*TASK OBJECTIVE*:
The whole listing below is to be copied exactly.

*SUPPLIED INFORMATION*:
-=-=-=-=-

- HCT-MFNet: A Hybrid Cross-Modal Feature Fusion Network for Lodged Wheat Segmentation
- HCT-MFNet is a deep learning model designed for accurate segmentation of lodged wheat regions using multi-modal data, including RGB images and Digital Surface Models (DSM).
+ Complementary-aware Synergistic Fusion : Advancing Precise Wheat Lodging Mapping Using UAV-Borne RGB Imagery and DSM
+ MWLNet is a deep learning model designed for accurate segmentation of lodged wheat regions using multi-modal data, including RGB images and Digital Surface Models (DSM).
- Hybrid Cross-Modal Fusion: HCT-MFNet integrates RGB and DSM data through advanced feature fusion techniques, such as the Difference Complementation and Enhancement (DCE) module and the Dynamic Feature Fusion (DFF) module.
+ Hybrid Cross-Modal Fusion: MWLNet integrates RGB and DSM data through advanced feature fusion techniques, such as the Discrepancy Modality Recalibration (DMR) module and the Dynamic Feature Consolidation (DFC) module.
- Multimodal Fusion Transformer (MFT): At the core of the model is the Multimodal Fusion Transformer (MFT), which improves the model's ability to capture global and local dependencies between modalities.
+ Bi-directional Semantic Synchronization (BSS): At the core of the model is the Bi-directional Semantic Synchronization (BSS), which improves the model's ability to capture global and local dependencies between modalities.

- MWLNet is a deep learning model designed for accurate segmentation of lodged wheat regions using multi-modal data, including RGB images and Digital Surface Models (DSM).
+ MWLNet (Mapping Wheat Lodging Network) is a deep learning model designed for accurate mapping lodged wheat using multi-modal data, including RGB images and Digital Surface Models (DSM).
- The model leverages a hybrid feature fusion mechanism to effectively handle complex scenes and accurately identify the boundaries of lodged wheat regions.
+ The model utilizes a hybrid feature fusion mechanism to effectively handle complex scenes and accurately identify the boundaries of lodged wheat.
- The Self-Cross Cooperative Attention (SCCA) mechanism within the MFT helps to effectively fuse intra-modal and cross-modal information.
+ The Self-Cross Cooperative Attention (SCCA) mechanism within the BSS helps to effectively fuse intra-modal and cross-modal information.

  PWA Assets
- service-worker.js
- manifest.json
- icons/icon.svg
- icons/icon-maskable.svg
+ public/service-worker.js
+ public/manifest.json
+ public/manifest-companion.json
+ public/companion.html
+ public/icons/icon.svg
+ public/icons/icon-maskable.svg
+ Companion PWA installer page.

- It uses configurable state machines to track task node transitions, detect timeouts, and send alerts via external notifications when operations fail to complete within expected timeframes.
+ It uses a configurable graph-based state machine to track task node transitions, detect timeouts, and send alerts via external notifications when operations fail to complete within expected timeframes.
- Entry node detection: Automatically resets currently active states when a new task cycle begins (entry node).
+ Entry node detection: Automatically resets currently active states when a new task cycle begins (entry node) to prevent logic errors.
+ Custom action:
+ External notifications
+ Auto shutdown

-=-=-=-=-

*ANSWER BOX*:
- HCT-MFNet: A Hybrid Cross-Modal Feature Fusion Network for Lodged Wheat Segmentation
- HCT-MFNet is a deep learning model designed for accurate segmentation of lodged wheat regions using multi-modal data, including RGB images and Digital Surface Models (DSM).
+ Complementary-aware Synergistic Fusion : Advancing Precise Wheat Lodging Mapping Using UAV-Borne RGB Imagery and DSM
+ MWLNet is a deep learning model designed for accurate segmentation of lodged wheat regions using multi-modal data, including RGB images and Digital Surface Models (DSM).
- Hybrid Cross-Modal Fusion: HCT-MFNet integrates RGB and DSM data through advanced feature fusion techniques, such as the Difference Complementation and Enhancement (DCE) module and the Dynamic Feature Fusion (DFF) module.
+ Hybrid Cross-Modal Fusion: MWLNet integrates RGB and DSM data through advanced feature fusion techniques, such as the Discrepancy Modality Recalibration (DMR) module and the Dynamic Feature Consolidation (DFC) module.
- Multimodal Fusion Transformer (MFT): At the core of the model is the Multimodal Fusion Transformer (MFT), which improves the model's ability to capture global and local dependencies between modalities.
+ Bi-directional Semantic Synchronization (BSS): At the core of the model is the Bi-directional Semantic Synchronization (BSS), which improves the model's ability to capture global and local dependencies between modalities.

- MWLNet is a deep learning model designed for accurate segmentation of lodged wheat regions using multi-modal data, including RGB images and Digital Surface Models (DSM).
+ MWLNet (Mapping Wheat Lodging Network) is a deep learning model designed for accurate mapping lodged wheat using multi-modal data, including RGB images and Digital Surface Models (DSM).
- The model leverages a hybrid feature fusion mechanism to effectively handle complex scenes and accurately identify the boundaries of lodged wheat regions.
+ The model utilizes a hybrid feature fusion mechanism to effectively handle complex scenes and accurately identify the boundaries of lodged wheat.
- The Self-Cross Cooperative Attention (SCCA) mechanism within the MFT helps to effectively fuse intra-modal and cross-modal information.
+ The Self-Cross Cooperative Attention (SCCA) mechanism within the BSS helps to effectively fuse intra-modal and cross-modal information.

  PWA Assets
- service-worker.js
- manifest.json
- icons/icon.svg
- icons/icon-maskable.svg
+ public/service-worker.js
+ public/manifest.json
+ public/manifest-companion.json
+ public/companion.html
+ public/icons/icon.svg
+ public/icons/icon-maskable.svg
+ Companion PWA installer page.

- It uses configurable state machines to track task node transitions, detect timeouts, and send alerts via external notifications when operations fail to complete within expected timeframes.
+ It uses a configurable graph-based state machine to track task node transitions, detect timeouts, and send alerts via external notifications when operations fail to complete within expected timeframes.
- Entry node detection: Automatically resets currently active states when a new task cycle begins (entry node).
+ Entry node detection: Automatically resets currently active states when a new task cycle begins (entry node) to prevent logic errors.
+ Custom action:
+ External notifications
+ Auto shutdown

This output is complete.